• Work item
The line containing "shipping method: standard -> express" marks the end: quote every line from the start of the records below through it, word for word.

• Records for this task
•••
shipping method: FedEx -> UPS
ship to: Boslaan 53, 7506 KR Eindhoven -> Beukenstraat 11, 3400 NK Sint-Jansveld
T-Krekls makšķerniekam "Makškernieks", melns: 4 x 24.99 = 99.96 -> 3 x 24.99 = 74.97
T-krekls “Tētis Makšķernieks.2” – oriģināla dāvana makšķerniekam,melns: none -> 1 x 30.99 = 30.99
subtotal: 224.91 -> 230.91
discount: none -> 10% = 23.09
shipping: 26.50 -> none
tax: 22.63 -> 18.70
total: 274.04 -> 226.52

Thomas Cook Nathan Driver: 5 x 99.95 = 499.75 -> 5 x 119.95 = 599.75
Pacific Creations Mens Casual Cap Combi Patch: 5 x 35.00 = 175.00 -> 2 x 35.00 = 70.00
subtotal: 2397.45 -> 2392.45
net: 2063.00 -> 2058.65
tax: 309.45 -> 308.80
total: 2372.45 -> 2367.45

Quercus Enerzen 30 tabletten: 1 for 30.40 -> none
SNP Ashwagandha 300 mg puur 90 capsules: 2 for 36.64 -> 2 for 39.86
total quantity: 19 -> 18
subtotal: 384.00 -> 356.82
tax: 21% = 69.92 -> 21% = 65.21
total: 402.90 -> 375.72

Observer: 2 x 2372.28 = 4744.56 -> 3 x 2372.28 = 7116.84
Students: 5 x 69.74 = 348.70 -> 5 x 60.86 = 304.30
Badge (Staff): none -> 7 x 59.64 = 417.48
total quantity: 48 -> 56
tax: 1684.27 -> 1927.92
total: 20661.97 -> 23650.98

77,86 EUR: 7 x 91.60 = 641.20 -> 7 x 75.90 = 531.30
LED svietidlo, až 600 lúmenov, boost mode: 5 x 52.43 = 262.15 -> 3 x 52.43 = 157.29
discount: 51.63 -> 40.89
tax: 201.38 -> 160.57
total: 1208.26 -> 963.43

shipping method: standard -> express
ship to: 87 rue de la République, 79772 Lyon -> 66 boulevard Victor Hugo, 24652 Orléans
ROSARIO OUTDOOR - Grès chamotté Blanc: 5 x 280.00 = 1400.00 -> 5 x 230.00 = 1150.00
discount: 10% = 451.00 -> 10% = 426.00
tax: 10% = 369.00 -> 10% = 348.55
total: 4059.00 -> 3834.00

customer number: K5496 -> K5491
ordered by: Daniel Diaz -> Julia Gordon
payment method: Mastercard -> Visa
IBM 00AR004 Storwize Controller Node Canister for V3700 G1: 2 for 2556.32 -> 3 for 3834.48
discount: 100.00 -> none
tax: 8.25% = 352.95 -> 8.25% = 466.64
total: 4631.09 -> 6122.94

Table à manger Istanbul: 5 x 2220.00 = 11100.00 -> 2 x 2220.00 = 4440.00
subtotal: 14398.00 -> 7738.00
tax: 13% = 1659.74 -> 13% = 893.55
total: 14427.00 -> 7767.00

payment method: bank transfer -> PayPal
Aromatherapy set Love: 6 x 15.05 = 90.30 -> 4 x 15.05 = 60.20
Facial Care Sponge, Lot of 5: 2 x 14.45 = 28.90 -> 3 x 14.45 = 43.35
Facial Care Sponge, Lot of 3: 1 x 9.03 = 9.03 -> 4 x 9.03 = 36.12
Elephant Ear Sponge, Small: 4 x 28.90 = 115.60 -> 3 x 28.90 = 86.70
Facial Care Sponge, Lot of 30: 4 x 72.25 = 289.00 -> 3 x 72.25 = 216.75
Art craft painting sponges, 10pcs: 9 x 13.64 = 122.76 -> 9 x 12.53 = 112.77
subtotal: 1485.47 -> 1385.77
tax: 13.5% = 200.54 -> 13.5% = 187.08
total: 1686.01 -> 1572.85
•••
• Reply
shipping method: FedEx -> UPS
ship to: Boslaan 53, 7506 KR Eindhoven -> Beukenstraat 11, 3400 NK Sint-Jansveld
T-Krekls makšķerniekam "Makškernieks", melns: 4 x 24.99 = 99.96 -> 3 x 24.99 = 74.97
T-krekls “Tētis Makšķernieks.2” – oriģināla dāvana makšķerniekam,melns: none -> 1 x 30.99 = 30.99
subtotal: 224.91 -> 230.91
discount: none -> 10% = 23.09
shipping: 26.50 -> none
tax: 22.63 -> 18.70
total: 274.04 -> 226.52

Thomas Cook Nathan Driver: 5 x 99.95 = 499.75 -> 5 x 119.95 = 599.75
Pacific Creations Mens Casual Cap Combi Patch: 5 x 35.00 = 175.00 -> 2 x 35.00 = 70.00
subtotal: 2397.45 -> 2392.45
net: 2063.00 -> 2058.65
tax: 309.45 -> 308.80
total: 2372.45 -> 2367.45

Quercus Enerzen 30 tabletten: 1 for 30.40 -> none
SNP Ashwagandha 300 mg puur 90 capsules: 2 for 36.64 -> 2 for 39.86
total quantity: 19 -> 18
subtotal: 384.00 -> 356.82
tax: 21% = 69.92 -> 21% = 65.21
total: 402.90 -> 375.72

Observer: 2 x 2372.28 = 4744.56 -> 3 x 2372.28 = 7116.84
Students: 5 x 69.74 = 348.70 -> 5 x 60.86 = 304.30
Badge (Staff): none -> 7 x 59.64 = 417.48
total quantity: 48 -> 56
tax: 1684.27 -> 1927.92
total: 20661.97 -> 23650.98

77,86 EUR: 7 x 91.60 = 641.20 -> 7 x 75.90 = 531.30
LED svietidlo, až 600 lúmenov, boost mode: 5 x 52.43 = 262.15 -> 3 x 52.43 = 157.29
discount: 51.63 -> 40.89
tax: 201.38 -> 160.57
total: 1208.26 -> 963.43

shipping method: standard -> express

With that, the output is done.